> WORK TASK: All entries below must be output word for word, and the pictures left behind.

> DATA FOR REVIEW:
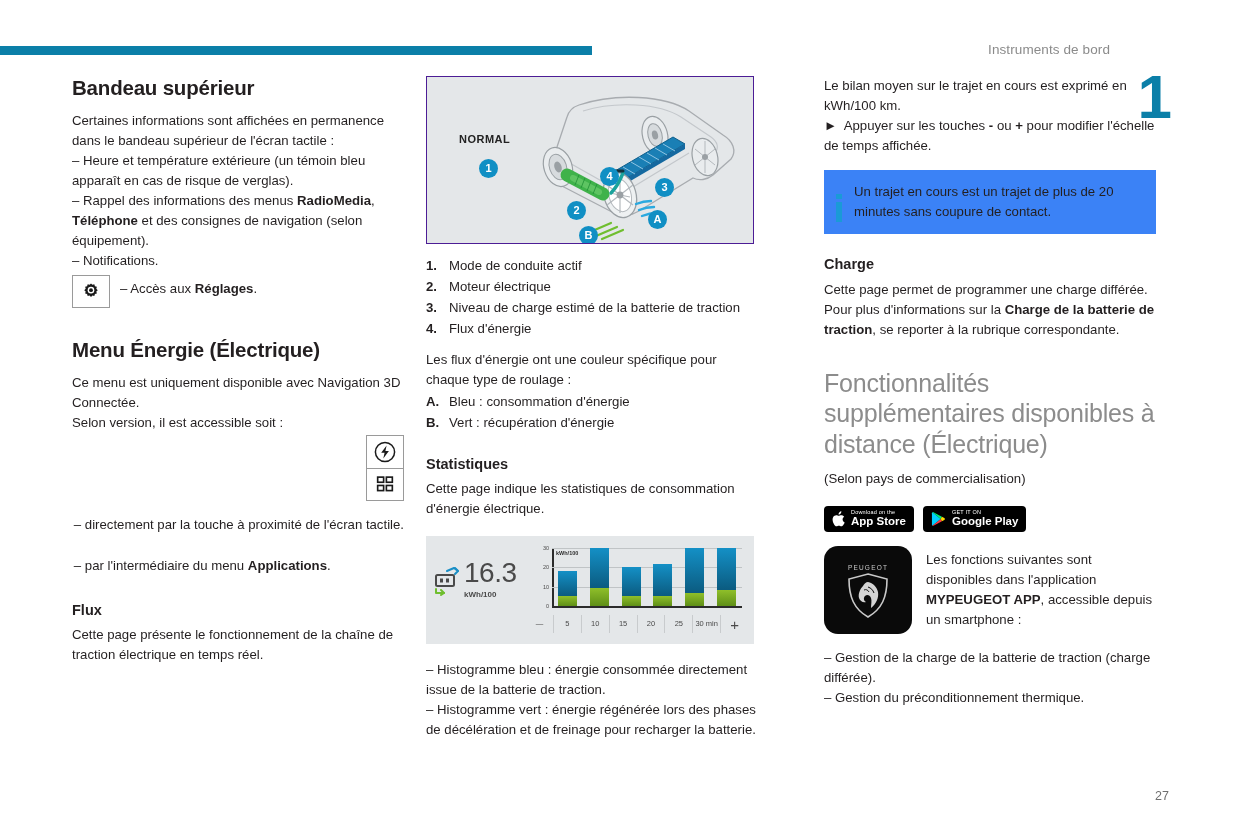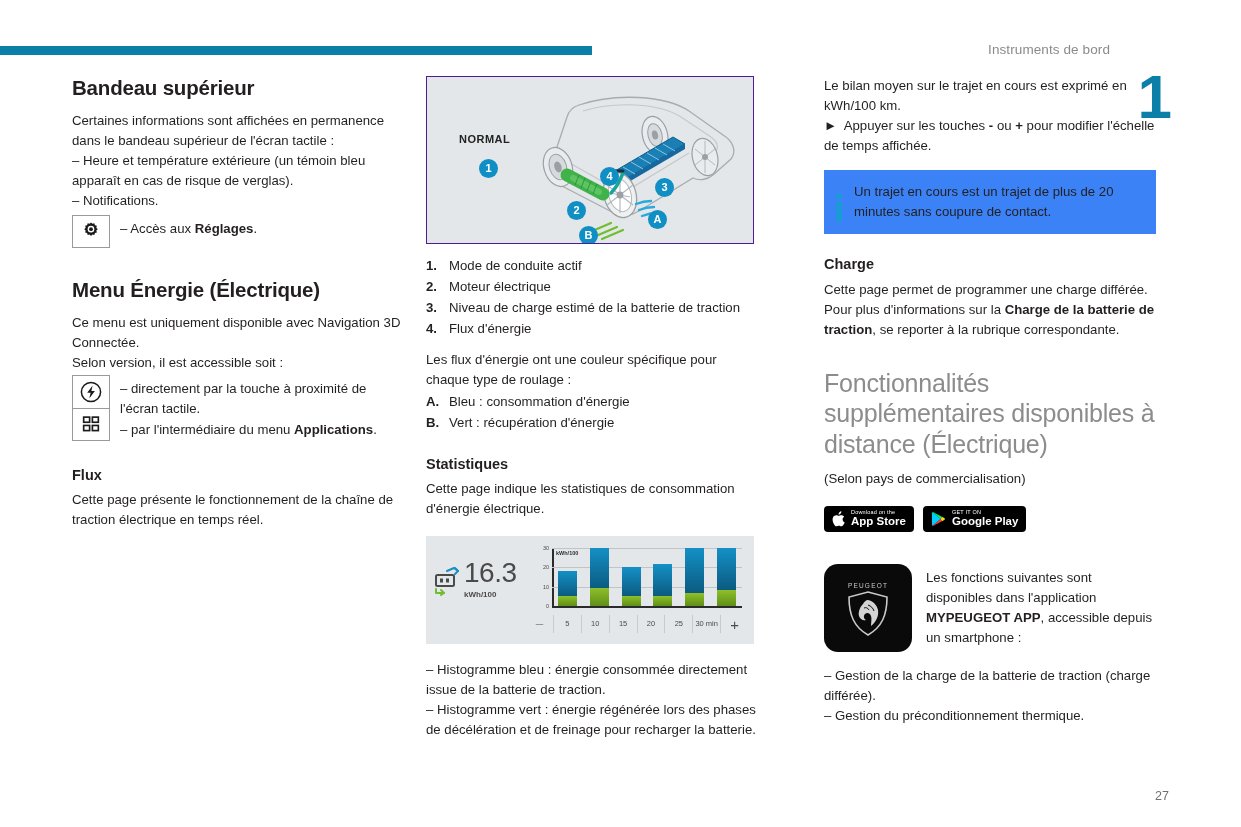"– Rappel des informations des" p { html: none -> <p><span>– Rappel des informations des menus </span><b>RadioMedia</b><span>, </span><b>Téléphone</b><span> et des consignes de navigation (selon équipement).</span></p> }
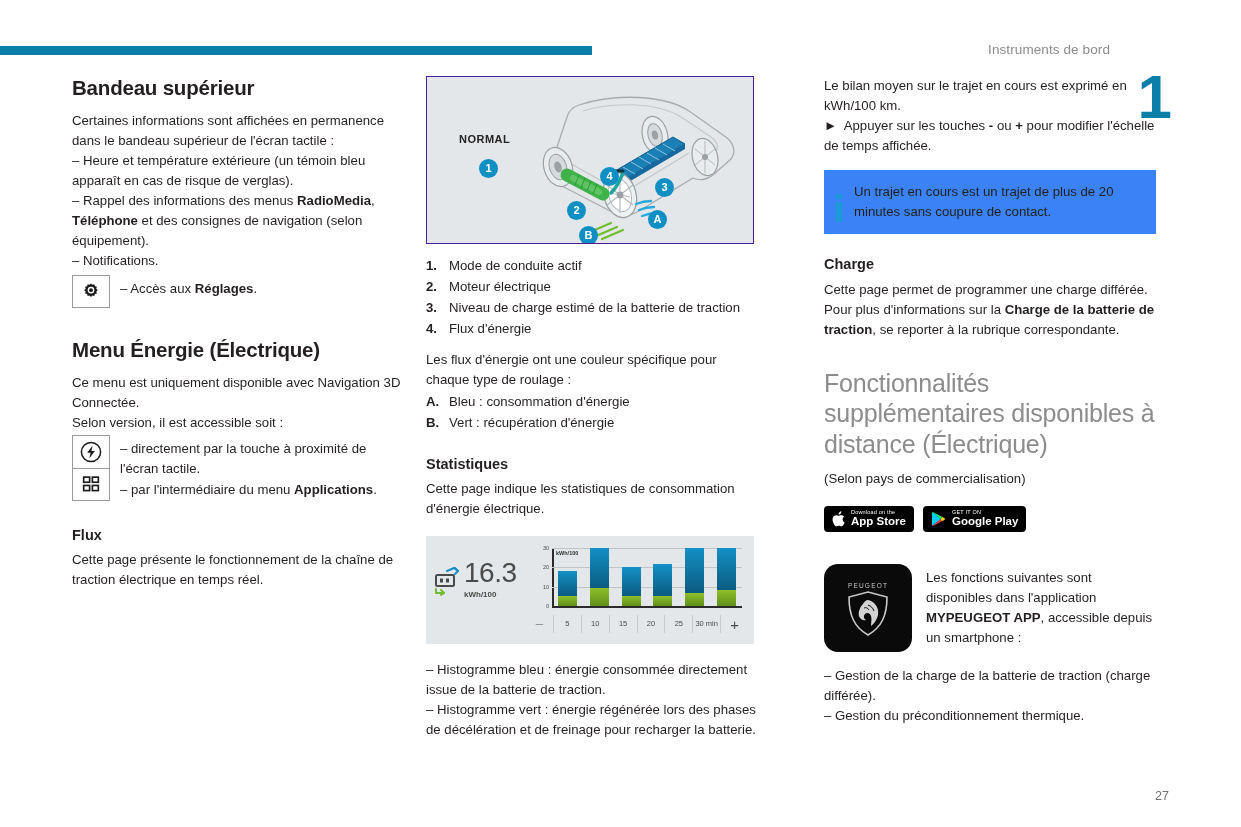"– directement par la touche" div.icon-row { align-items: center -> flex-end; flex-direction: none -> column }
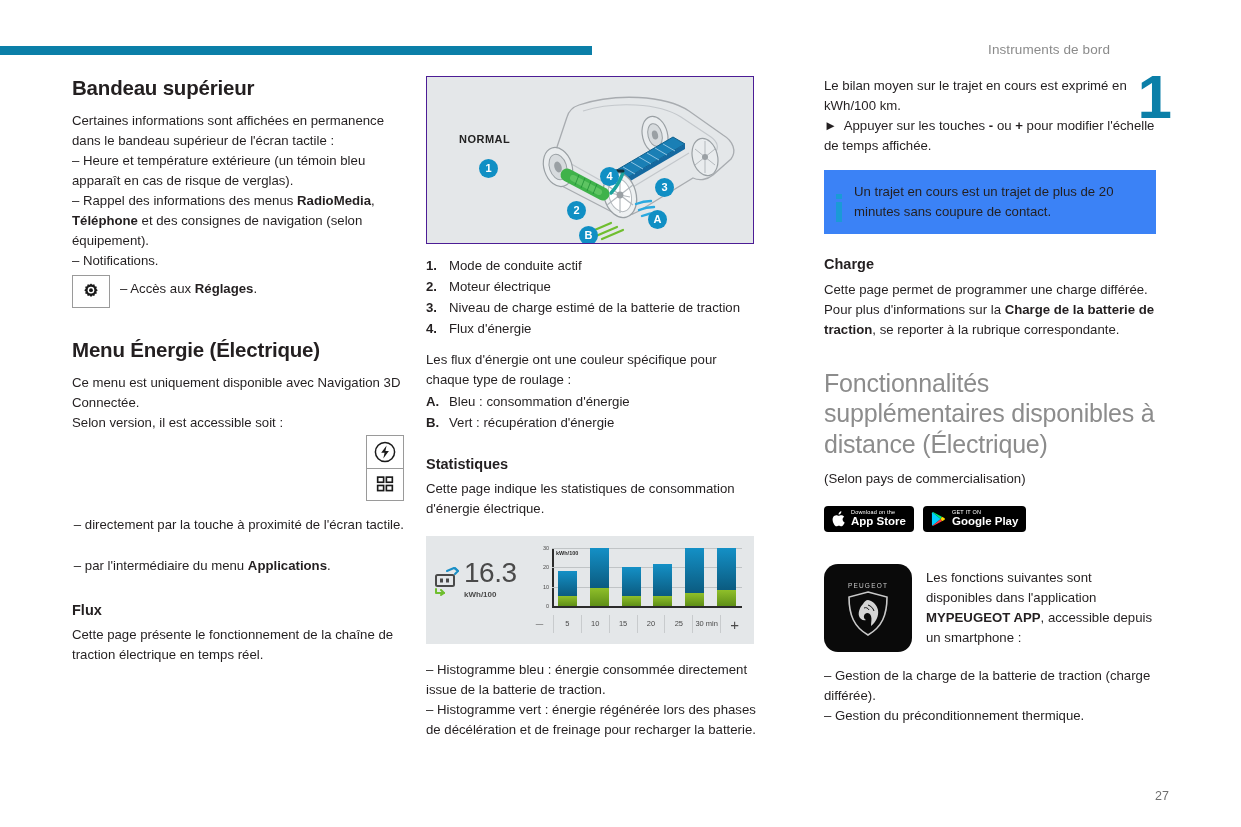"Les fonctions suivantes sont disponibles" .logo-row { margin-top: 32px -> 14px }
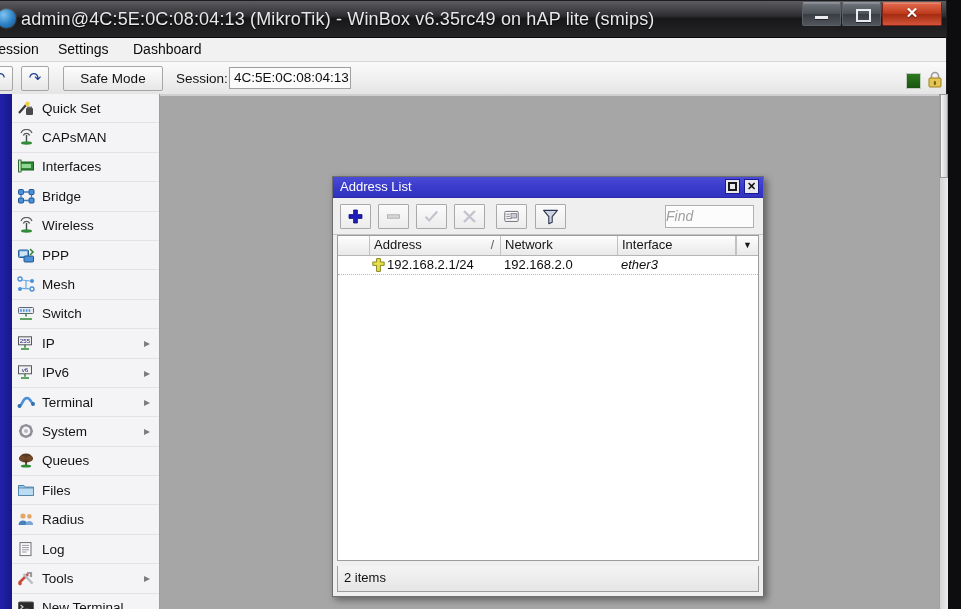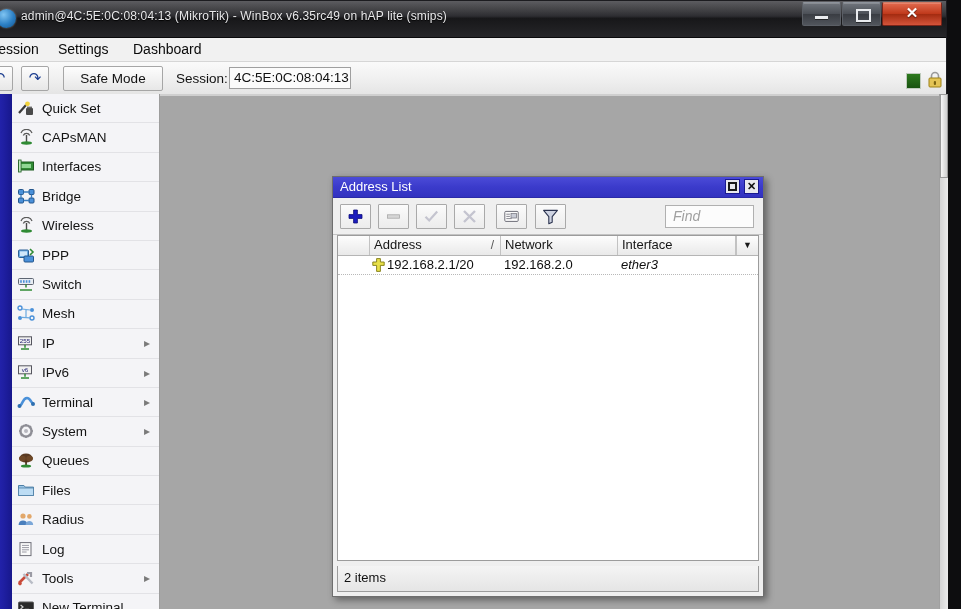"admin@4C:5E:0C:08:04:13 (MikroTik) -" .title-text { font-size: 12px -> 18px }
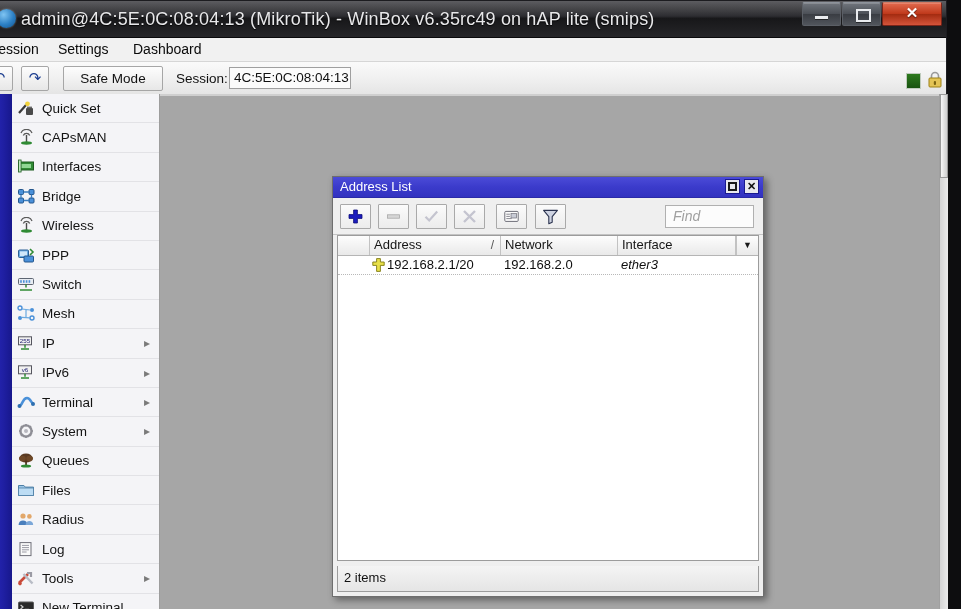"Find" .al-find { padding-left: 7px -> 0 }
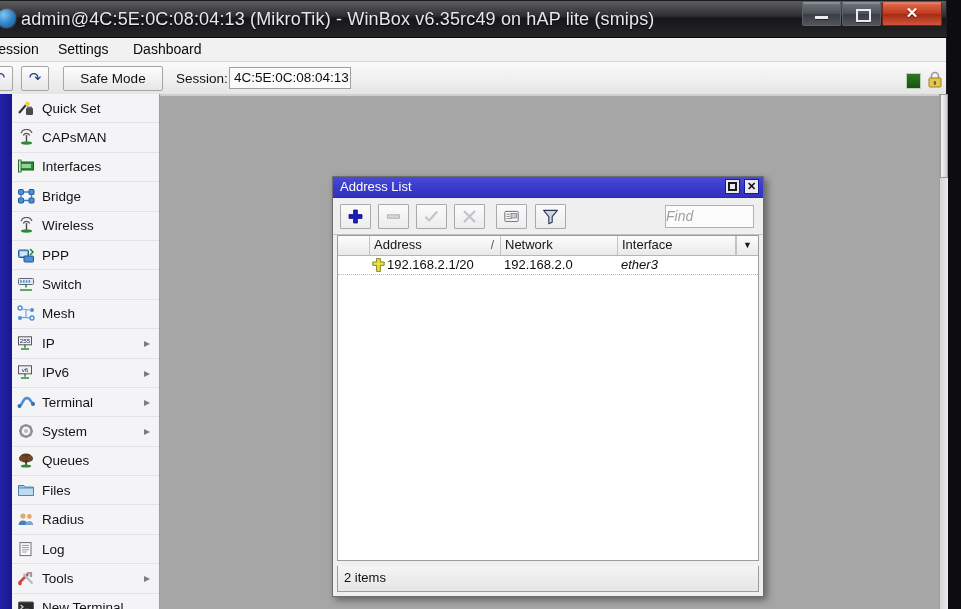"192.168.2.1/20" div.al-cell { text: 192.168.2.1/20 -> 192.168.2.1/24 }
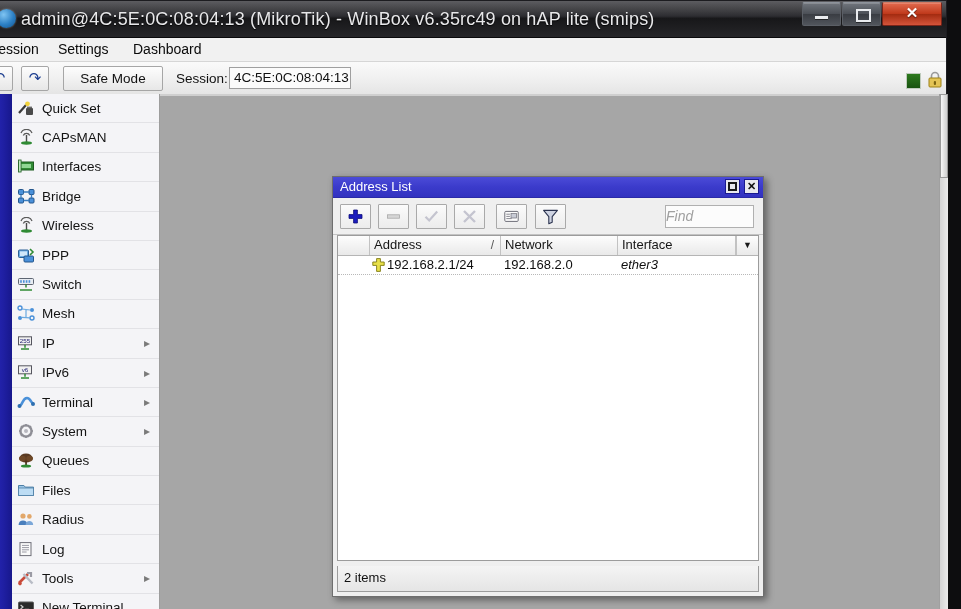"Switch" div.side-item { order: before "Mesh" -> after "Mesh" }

> SOLVED EXERCISE:
"– Rappel des informations des" p { html: none -> <p><span>– Rappel des informations des menus </span><b>RadioMedia</b><span>, </span><b>Téléphone</b><span> et des consignes de navigation (selon équipement).</span></p> }
"– directement par la touche" div.icon-row { align-items: center -> flex-end; flex-direction: none -> column }
"Les fonctions suivantes sont disponibles" .logo-row { margin-top: 32px -> 14px }
"admin@4C:5E:0C:08:04:13 (MikroTik) -" .title-text { font-size: 12px -> 18px }
"Find" .al-find { padding-left: 7px -> 0 }
"192.168.2.1/20" div.al-cell { text: 192.168.2.1/20 -> 192.168.2.1/24 }
"Switch" div.side-item { order: before "Mesh" -> after "Mesh" }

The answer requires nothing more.